EXERCISE OBJECTIVE
Print the listing below exactly, leaving nothing out.

DATA RECORDS
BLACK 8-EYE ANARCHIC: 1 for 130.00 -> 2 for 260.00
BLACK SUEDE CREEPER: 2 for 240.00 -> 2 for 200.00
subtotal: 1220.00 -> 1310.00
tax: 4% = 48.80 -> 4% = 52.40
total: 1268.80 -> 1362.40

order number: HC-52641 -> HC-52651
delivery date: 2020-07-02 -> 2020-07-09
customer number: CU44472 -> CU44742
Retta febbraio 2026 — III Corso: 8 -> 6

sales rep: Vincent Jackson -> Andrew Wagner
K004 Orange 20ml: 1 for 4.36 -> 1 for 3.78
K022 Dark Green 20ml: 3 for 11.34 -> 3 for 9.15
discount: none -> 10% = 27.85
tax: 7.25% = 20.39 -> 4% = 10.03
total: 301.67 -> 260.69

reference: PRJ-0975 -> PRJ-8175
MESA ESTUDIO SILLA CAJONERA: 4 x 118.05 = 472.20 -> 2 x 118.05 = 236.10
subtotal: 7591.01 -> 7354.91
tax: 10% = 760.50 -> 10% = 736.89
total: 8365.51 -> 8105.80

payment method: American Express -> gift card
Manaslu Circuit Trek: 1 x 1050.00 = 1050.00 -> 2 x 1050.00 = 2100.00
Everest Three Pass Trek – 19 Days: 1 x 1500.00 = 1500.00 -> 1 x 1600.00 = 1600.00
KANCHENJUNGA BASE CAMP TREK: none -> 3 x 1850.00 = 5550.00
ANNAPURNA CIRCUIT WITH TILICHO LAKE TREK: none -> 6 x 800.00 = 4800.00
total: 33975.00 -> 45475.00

ANSWER AREA
BLACK 8-EYE ANARCHIC: 1 for 130.00 -> 2 for 260.00
BLACK SUEDE CREEPER: 2 for 240.00 -> 2 for 200.00
subtotal: 1220.00 -> 1310.00
tax: 4% = 48.80 -> 4% = 52.40
total: 1268.80 -> 1362.40

order number: HC-52641 -> HC-52651
delivery date: 2020-07-02 -> 2020-07-09
customer number: CU44472 -> CU44742
Retta febbraio 2026 — III Corso: 8 -> 6

sales rep: Vincent Jackson -> Andrew Wagner
K004 Orange 20ml: 1 for 4.36 -> 1 for 3.78
K022 Dark Green 20ml: 3 for 11.34 -> 3 for 9.15
discount: none -> 10% = 27.85
tax: 7.25% = 20.39 -> 4% = 10.03
total: 301.67 -> 260.69

reference: PRJ-0975 -> PRJ-8175
MESA ESTUDIO SILLA CAJONERA: 4 x 118.05 = 472.20 -> 2 x 118.05 = 236.10
subtotal: 7591.01 -> 7354.91
tax: 10% = 760.50 -> 10% = 736.89
total: 8365.51 -> 8105.80

payment method: American Express -> gift card
Manaslu Circuit Trek: 1 x 1050.00 = 1050.00 -> 2 x 1050.00 = 2100.00
Everest Three Pass Trek – 19 Days: 1 x 1500.00 = 1500.00 -> 1 x 1600.00 = 1600.00
KANCHENJUNGA BASE CAMP TREK: none -> 3 x 1850.00 = 5550.00
ANNAPURNA CIRCUIT WITH TILICHO LAKE TREK: none -> 6 x 800.00 = 4800.00
total: 33975.00 -> 45475.00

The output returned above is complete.